The formal definition of derivatives can be a bit daunting with limits and values 'going to zero'. The idea is really much simpler. 

The derivative of a function describes how the output of a function changes when there is a small change in an input variable.

Let's use the cost function $J(w)$ as an example. The cost $J$ is the output and $w$ is the input variable.  
Let's give a 'small change' a name *epsilon* or $\epsilon$. We use these Greek letters because it is traditional in mathematics to use *epsilon*($\epsilon$) or *delta* ($\Delta$) to represent a small value. You can think of it as representing 0.001 or some other small value.  

$$
\begin{equation}
\text{if } w \uparrow \epsilon \text{ causes }J(w) \uparrow \text{by }k \times \epsilon \text{ then}  \\
\frac{\partial J(w)}{\partial w} = k \tag{1}
\end{equation}
$$

This just says if you change the input to the function $J(w)$ by a little bit and the output changes by $k$ times that little bit, then the derivative of $J(w)$ is equal to $k$.

In [3]:
import sympy

In [8]:
j=3**2
j_epsilon = 3.001**2 # small change in j by  0.001

# difference divided by epsilon
t = (j_epsilon - j)/0.001
print(f"j = {j} , j_epsilon = {j_epsilon} \nincrease in j by epsilon increase = {t:0.6f}")

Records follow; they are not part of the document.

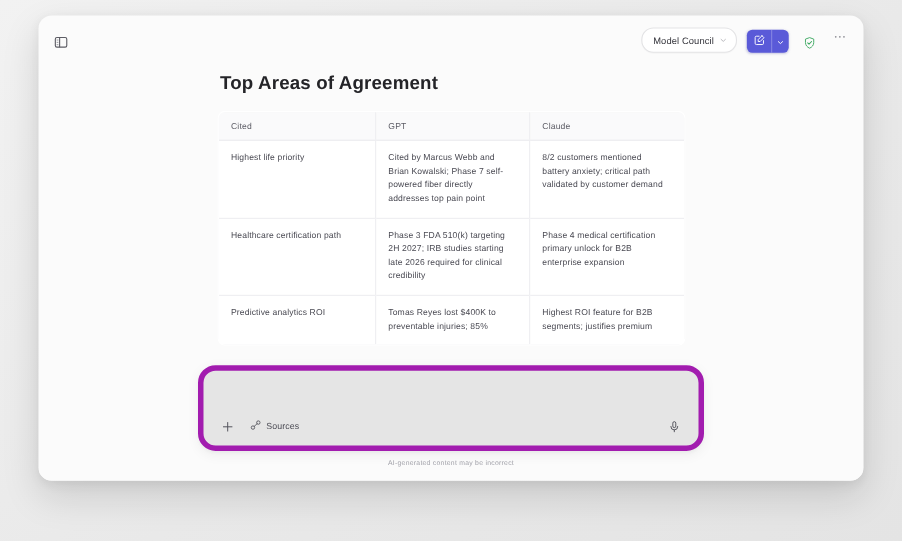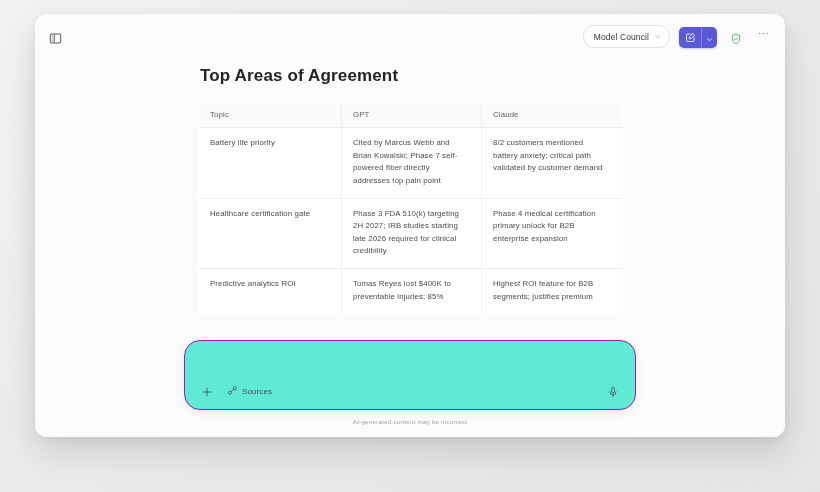"Topic" th { text: Topic -> Cited }
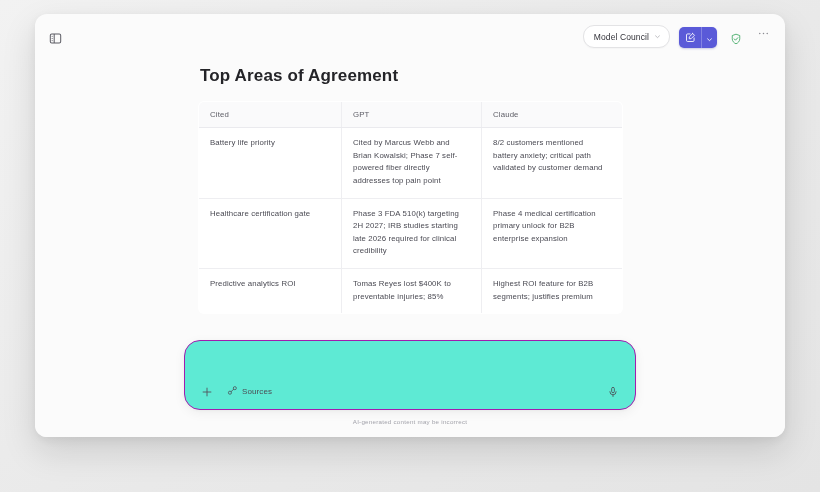"Battery life priority" td { text: Battery -> Highest }
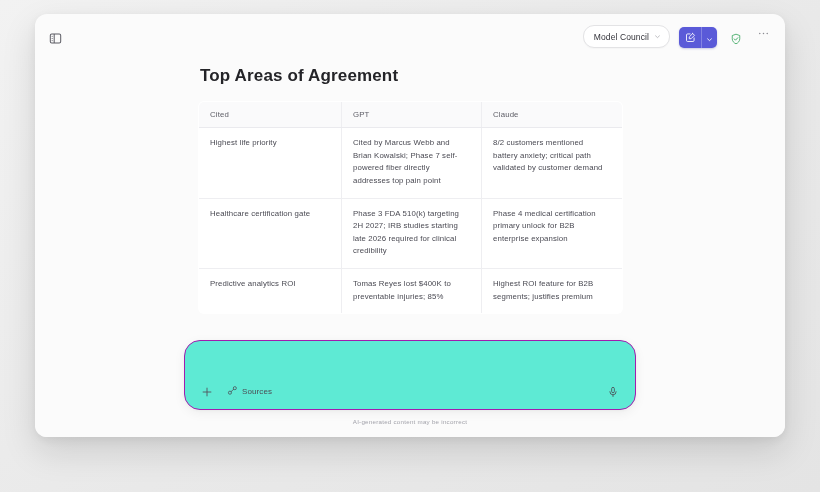"Healthcare certification gate" td { text: gate -> path }
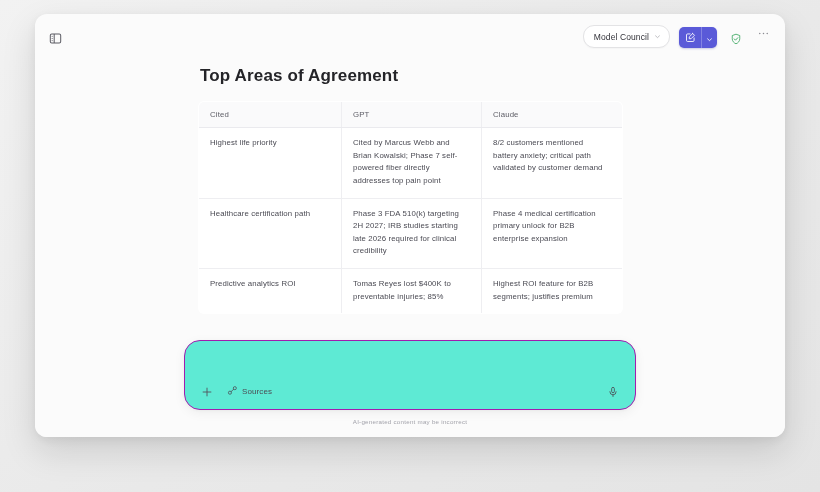"Sources" #composer { background: #5eead4 -> #e5e5e5; border: 1px solid #a21caf -> 5px solid #a21caf }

j = 9 , j_epsilon = 9.006001 
increase in j by epsilon increase = 6.001000


We have increased the input value a little bit (0.001), causing the output to change from 9 to 9.006001, an increase of 6 times the input increase. Referencing (1) above, this says that $k=6$, so $\frac{\partial J(w)}{\partial w} \approx 6$. Using calculus,this can be written symbolically,  $\frac{\partial J(w)}{\partial w} = 2 w$. With $w=3$ this is 6. Our calculation above is not exactly 6 because to be exactly correct $\epsilon$ would need to be [infinitesimally small](https://www.dictionary.com/browse/infinitesimally) or really, really small. That is why we use the symbols $\approx$ or ~= rather than =. Let's see what happens if we make $\epsilon$ smaller.

In [9]:
J = (3)**2
J_epsilon = (3 + 0.000000001)**2
k = (J_epsilon - J)/0.000000001
print(f"J = {J}, J_epsilon = {J_epsilon}, dJ_dw ~= k = {k} ")

J = 9, J_epsilon = 9.000000006, dJ_dw ~= k = 6.000000496442226 


The value gets close to exactly 6 as we reduce the size of $\epsilon$. Feel free to try reducing the value further.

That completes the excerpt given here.